In Tharparkar, where Mithi Civil Hospital is, all four are lacking, she explains, adding that in other parts of the country they are present only to varying degrees.
“Pakistan is quite well off in wheat production,” comments Dr. Kaiser Bengali, a veteran economist, who has done field research on poverty and hunger in the country, but adds that much of it is sold for export.
This means ordinary people in the country may not have access to it, and if they do they may not have the resources to pay for it.
“Affordability is the biggest challenge here in Pakistan,” he says.
Karachi is Pakistan’s financial capital, but Bengali says he has seen alarming examples of poverty and deprivation there.
“In our surveys we came across the kids who had never eaten an apple, and when we offered him an apple he was reluctant to take the bite wondering whether it was an edible thing or not,” Bengali reveals.
“In another case a family had never had eggs in their whole lives,” he adds.
A survey of the state-run Planning Division in 2017 found that 40 percent of Pakistan’s population lives in multi-dimensional poverty.
That means they are not just short of money, but are also facing a shortage of basic needs, including health, clean water, and electricity, among other factors — all of which can impact their access to food.


“Poor physical infrastructure, particularly in the remote rural areas throughout Pakistan is also a limitation on access to food and influences market prices,” according to a recent statement from the Food and Agriculture Organization (FAO).
“This is also linked to inadequate water and sanitation, education and health service delivery, which together with the lack of awareness of appropriate dietary intake contributes to greater food insecurity and malnutrition.”
Tharparkar district is frequently highlighted in Pakistan’s media because of its high rate of child deaths, with politicians blaming the situation on drought — but economists and physicians say that is not the sole explanation.
“Causes of malnutrition are multiple pregnancies, young-aged marriage, iron deficiency in mothers, (lack) of breastfeeding, weak immunization, and early weaning,” Dr. Kumar insists.
Bearing large numbers of children from a young age takes its toll on women’s health, but also impacts the well-being of the fetus and ability to breastfeed a newborn.
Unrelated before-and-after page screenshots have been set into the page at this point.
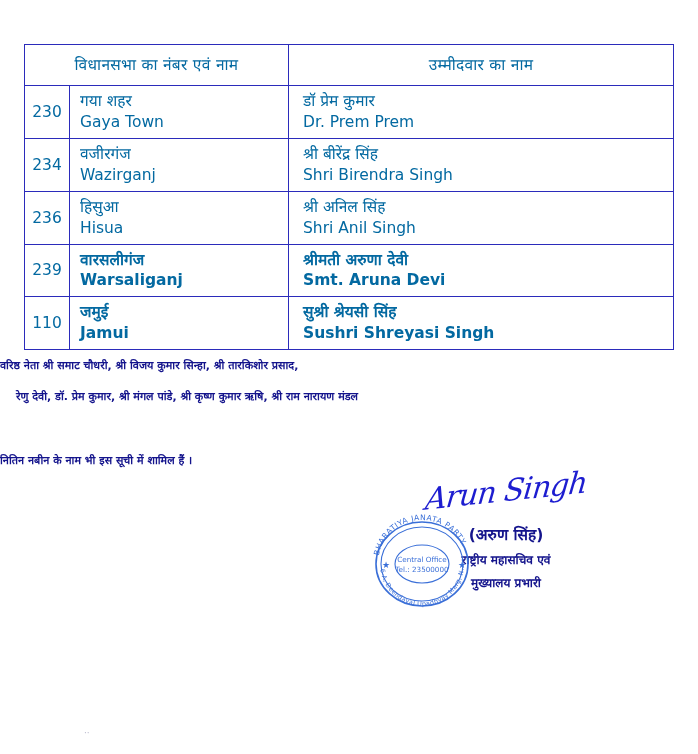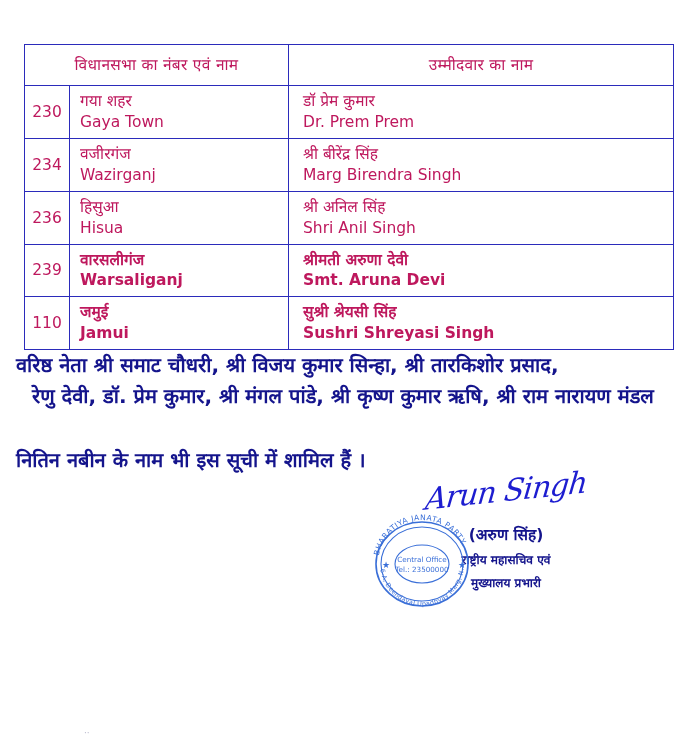--- a/index.html
+++ b/index.html
@@ -24,21 +24,21 @@
   
   .table-wrap {
     position: absolute;
     left: 24px;
     top: 44px;
     width: 650px;
   }
   table.cand {
     border-collapse: collapse;
     width: 650px;
-    color: #be185d;
+    color: #0369a1;
   }
   table.cand th,
   table.cand td {
     border: 1px solid #2b2bbb;
     padding: 0;
   }
   table.cand thead th {
     font-weight: normal;
     font-size: 15.5px;
     text-align: center;
@@ -69,24 +69,24 @@
     white-space: nowrap;
   }
   tr.bold .hi,
   tr.bold .en {
     font-weight: bold;
   }
 
   
   .para {
     position: absolute;
-    left: 16px;
+    left: 0px;
     top: 350px;
     width: 660px;
-    font-size: 20px;
+    font-size: 11px;
     line-height: 31px;
     color: #14148c;
     font-weight: bold;
   }
   .para div {
     white-space: nowrap;
   }
   .para .l1 { padding-left: 0px; }
   .para .l2 { padding-left: 16px; }
   .para .l3 { padding-left: 0px; margin-top: 33px; }
@@ -174,21 +174,21 @@
           </td>
         </tr>
         <tr>
           <td class="col-num">234</td>
           <td class="col-ac">
             <div class="hi">वजीरगंज</div>
             <div class="en">Wazirganj</div>
           </td>
           <td class="col-cand">
             <div class="hi">श्री बीरेंद्र सिंह</div>
-            <div class="en">Marg Birendra Singh</div>
+            <div class="en">Shri Birendra Singh</div>
           </td>
         </tr>
         <tr>
           <td class="col-num">236</td>
           <td class="col-ac">
             <div class="hi">हिसुआ</div>
             <div class="en">Hisua</div>
           </td>
           <td class="col-cand">
             <div class="hi">श्री अनिल सिंह</div>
In Pakistan, only 38 percent of babies are fed breast milk exclusively during their first six months in line with UN recommendations.
This low figure is blamed on local traditions, the heavy workloads of mothers and powerful marketing by the milk industry.
Many mothers are told to feed their newborns tea, herbs, which can stunt growth. Some are unnecessarily persuaded to use formula instead of breastmilk by doctors.
This can introduce health problems if the water use to make it is unclean, or if poor families scrimp on the amount of powder to create the drink.
Sindh’s high number of child deaths are the result of a vicious poverty cycle that begins with malnourished mothers, agrees Bengali.
He adds: “An infant is not fed with wheat or solid food.”